▶ _Source material_
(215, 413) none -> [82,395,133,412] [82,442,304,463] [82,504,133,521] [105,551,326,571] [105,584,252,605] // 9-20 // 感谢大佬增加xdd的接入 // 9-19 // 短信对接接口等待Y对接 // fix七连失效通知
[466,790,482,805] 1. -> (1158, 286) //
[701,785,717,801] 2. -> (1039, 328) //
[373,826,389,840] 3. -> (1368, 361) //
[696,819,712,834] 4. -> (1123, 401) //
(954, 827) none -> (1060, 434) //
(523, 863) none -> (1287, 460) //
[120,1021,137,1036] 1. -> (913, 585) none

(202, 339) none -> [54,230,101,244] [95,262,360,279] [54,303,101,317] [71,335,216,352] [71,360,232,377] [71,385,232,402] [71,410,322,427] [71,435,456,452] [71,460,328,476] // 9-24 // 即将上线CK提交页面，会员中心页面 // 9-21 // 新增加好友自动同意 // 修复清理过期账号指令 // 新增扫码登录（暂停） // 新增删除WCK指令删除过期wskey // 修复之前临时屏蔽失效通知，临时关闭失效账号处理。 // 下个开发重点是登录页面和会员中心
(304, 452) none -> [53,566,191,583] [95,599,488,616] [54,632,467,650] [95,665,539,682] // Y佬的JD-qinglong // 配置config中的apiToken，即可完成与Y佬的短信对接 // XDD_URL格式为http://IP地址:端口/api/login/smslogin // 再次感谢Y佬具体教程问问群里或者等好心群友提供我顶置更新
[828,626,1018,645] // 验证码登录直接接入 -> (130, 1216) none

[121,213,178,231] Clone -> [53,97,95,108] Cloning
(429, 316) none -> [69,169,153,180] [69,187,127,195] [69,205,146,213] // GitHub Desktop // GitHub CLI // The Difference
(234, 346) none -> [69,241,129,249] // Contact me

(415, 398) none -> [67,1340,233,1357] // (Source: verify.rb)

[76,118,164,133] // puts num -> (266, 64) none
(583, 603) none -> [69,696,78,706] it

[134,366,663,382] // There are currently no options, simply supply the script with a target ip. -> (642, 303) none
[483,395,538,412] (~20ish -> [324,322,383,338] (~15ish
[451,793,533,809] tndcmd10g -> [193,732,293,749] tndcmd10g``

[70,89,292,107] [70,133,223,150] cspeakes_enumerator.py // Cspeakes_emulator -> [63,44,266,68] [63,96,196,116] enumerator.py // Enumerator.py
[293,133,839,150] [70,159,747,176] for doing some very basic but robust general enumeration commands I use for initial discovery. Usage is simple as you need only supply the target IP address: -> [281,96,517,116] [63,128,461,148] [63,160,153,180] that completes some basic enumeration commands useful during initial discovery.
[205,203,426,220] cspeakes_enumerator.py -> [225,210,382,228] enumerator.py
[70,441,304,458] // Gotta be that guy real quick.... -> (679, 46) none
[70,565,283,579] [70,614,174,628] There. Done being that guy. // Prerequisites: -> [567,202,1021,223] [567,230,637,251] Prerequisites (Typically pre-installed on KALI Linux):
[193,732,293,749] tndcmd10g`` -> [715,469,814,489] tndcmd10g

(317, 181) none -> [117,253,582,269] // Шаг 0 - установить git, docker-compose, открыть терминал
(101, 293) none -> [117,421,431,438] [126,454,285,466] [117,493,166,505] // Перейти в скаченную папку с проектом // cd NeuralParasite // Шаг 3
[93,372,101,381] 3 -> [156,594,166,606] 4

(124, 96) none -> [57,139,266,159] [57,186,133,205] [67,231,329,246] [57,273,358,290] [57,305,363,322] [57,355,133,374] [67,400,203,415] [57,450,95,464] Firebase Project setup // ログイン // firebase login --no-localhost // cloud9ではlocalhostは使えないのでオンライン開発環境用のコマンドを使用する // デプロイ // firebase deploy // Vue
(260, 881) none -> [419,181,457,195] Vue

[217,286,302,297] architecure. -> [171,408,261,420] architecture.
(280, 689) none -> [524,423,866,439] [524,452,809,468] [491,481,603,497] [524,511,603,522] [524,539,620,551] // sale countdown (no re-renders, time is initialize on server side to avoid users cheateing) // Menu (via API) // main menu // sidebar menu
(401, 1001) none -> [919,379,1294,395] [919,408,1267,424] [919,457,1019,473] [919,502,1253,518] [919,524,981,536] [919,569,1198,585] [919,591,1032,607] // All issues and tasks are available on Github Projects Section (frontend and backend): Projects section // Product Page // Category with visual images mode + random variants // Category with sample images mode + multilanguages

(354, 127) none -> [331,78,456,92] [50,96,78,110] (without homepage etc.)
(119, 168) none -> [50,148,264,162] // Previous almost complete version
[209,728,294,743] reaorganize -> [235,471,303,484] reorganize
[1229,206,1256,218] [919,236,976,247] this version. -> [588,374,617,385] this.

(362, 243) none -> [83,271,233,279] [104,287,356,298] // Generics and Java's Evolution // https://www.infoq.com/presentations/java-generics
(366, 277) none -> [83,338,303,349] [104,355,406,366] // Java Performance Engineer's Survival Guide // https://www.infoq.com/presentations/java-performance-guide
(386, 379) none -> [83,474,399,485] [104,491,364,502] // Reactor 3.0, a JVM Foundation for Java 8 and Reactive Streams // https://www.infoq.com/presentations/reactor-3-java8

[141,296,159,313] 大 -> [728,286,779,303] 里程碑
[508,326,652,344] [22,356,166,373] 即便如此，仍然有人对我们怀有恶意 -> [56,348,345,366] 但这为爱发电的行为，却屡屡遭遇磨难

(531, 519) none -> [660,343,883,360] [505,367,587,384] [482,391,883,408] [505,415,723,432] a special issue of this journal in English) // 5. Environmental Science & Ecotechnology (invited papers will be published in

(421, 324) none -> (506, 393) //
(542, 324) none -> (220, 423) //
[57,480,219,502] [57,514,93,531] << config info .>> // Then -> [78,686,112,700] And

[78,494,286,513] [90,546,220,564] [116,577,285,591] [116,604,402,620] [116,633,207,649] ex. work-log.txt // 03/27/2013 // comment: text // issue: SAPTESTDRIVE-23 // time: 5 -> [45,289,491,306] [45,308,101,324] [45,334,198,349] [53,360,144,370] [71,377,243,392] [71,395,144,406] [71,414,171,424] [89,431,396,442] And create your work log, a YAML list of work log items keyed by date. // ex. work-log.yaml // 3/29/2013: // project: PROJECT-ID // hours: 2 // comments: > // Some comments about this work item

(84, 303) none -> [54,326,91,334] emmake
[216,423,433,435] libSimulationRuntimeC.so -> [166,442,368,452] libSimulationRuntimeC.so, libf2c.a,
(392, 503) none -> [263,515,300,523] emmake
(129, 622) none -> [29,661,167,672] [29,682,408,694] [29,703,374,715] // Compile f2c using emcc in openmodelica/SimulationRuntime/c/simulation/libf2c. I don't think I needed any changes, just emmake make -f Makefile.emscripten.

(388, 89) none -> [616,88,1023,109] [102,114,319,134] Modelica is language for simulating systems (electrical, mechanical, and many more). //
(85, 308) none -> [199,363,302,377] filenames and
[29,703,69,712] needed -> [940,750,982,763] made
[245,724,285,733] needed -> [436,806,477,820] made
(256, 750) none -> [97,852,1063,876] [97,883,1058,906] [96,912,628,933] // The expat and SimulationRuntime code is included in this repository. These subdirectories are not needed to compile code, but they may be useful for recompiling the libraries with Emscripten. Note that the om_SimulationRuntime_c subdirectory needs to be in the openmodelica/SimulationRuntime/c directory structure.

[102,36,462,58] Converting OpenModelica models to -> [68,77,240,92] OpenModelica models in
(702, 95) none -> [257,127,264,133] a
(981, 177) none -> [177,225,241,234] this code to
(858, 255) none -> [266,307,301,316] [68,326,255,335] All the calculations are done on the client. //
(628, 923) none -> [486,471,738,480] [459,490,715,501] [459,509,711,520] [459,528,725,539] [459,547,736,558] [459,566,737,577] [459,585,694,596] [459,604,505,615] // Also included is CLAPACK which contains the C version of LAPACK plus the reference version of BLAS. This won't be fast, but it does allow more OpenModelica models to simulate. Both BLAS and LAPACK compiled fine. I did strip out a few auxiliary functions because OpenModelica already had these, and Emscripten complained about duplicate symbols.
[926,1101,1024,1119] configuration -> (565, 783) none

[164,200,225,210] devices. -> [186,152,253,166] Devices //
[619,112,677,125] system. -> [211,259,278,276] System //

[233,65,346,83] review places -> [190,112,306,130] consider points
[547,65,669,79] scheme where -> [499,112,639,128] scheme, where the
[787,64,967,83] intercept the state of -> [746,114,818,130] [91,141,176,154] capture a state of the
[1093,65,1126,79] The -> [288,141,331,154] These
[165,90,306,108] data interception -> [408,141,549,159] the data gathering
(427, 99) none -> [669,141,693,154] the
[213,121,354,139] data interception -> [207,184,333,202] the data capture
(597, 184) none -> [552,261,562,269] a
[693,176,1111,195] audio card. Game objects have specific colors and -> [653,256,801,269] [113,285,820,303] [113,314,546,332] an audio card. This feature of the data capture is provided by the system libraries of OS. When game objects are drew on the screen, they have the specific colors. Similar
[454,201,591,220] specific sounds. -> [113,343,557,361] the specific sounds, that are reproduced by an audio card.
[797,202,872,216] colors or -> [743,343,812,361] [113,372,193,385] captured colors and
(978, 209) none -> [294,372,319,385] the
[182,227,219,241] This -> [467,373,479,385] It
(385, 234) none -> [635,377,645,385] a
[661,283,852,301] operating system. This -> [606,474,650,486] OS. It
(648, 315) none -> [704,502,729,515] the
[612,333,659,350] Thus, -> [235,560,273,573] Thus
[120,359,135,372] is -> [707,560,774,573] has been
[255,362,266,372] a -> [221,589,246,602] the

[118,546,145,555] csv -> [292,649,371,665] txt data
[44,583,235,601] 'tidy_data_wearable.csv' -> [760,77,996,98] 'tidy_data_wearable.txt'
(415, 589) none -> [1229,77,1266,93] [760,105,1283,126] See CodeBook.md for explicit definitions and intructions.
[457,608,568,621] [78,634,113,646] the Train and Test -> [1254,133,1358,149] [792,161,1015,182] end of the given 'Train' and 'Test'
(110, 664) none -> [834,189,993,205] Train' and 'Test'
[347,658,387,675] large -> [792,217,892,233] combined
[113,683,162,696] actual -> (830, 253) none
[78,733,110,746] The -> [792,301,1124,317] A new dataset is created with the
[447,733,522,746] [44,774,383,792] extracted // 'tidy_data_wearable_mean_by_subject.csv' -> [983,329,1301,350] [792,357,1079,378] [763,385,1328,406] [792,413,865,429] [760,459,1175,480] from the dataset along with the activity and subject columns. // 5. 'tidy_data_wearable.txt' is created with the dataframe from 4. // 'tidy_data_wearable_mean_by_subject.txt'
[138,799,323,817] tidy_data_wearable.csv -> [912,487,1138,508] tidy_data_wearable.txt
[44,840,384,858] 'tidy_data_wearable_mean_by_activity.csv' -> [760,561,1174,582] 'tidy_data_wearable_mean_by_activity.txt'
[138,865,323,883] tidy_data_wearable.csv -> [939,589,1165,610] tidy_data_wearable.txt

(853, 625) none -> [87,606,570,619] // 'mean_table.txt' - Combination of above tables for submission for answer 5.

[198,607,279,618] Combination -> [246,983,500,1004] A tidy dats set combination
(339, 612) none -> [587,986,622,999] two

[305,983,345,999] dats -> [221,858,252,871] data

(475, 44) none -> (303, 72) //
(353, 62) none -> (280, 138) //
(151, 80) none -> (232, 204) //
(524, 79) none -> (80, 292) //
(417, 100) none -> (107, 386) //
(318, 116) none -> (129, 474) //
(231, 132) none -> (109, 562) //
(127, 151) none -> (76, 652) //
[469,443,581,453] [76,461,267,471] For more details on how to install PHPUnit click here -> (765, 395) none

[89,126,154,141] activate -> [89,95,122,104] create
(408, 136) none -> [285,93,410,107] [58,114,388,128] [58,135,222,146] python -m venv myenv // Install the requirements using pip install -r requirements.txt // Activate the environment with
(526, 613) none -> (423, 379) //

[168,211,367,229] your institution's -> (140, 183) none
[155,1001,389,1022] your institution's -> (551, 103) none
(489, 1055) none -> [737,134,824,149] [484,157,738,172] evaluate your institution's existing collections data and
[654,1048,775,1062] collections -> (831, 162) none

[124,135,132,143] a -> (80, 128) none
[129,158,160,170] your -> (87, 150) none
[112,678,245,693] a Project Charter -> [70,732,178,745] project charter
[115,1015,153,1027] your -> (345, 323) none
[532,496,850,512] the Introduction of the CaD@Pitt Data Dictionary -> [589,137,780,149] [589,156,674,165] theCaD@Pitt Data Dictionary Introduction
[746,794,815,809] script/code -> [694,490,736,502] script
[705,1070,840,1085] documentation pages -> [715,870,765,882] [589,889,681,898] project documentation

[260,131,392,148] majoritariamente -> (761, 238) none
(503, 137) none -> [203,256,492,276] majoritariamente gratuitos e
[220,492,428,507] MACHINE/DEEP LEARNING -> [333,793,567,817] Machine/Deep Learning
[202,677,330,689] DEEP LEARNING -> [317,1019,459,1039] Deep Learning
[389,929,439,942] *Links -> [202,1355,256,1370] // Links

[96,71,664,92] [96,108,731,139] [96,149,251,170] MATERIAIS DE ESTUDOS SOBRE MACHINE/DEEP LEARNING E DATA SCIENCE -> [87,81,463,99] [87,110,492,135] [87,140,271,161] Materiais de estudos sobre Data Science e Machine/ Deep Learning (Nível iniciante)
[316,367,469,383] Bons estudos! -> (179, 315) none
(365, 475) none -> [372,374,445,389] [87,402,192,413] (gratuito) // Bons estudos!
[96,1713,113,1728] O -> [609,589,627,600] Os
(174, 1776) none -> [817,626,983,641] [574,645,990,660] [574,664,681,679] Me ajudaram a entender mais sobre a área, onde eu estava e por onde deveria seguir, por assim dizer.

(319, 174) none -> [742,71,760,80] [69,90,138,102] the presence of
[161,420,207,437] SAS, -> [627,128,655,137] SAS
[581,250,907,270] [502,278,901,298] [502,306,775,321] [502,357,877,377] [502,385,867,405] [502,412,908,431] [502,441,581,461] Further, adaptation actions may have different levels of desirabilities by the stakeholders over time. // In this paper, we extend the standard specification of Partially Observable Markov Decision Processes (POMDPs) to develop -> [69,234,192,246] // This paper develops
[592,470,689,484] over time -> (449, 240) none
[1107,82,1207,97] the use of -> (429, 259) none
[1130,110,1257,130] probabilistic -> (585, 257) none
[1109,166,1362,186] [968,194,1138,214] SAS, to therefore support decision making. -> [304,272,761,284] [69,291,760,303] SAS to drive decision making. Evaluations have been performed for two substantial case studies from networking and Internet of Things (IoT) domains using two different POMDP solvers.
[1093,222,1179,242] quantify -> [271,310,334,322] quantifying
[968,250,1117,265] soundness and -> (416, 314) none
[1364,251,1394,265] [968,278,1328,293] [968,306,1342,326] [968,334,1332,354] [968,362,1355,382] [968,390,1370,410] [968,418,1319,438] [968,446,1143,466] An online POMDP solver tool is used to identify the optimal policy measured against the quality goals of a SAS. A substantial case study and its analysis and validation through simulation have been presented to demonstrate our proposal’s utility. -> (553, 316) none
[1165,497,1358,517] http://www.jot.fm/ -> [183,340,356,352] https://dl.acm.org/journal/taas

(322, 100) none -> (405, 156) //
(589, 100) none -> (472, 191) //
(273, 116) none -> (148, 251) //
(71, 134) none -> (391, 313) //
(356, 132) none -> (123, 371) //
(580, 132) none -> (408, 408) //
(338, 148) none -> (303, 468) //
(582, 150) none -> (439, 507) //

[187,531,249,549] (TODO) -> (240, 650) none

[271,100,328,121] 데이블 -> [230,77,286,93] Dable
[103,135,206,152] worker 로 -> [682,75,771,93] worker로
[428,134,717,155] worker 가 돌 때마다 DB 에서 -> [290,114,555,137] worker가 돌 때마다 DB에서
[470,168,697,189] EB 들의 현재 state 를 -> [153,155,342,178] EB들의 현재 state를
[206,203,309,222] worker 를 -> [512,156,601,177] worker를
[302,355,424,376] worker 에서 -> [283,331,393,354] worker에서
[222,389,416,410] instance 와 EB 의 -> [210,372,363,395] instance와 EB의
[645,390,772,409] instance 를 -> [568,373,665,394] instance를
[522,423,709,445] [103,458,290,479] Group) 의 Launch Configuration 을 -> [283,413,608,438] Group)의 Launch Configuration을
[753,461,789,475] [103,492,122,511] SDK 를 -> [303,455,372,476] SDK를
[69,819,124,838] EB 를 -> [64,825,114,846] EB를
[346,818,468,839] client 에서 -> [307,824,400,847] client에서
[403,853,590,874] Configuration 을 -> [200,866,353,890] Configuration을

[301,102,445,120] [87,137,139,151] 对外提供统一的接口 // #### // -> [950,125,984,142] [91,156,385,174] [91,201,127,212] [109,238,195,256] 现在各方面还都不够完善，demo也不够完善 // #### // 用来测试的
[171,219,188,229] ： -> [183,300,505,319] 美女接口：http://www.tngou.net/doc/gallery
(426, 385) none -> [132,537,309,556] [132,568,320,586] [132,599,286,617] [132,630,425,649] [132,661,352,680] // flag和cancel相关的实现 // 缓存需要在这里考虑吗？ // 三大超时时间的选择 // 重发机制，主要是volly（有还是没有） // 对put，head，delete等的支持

▶ _Problem_
Find and show each line of the listing with the word "case".

▶ _Exercise solution_
[1109,166,1362,186] [968,194,1138,214] SAS, to therefore support decision making. -> [304,272,761,284] [69,291,760,303] SAS to drive decision making. Evaluations have been performed for two substantial case studies from networking and Internet of Things (IoT) domains using two different POMDP solvers.
[1364,251,1394,265] [968,278,1328,293] [968,306,1342,326] [968,334,1332,354] [968,362,1355,382] [968,390,1370,410] [968,418,1319,438] [968,446,1143,466] An online POMDP solver tool is used to identify the optimal policy measured against the quality goals of a SAS. A substantial case study and its analysis and validation through simulation have been presented to demonstrate our proposal’s utility. -> (553, 316) none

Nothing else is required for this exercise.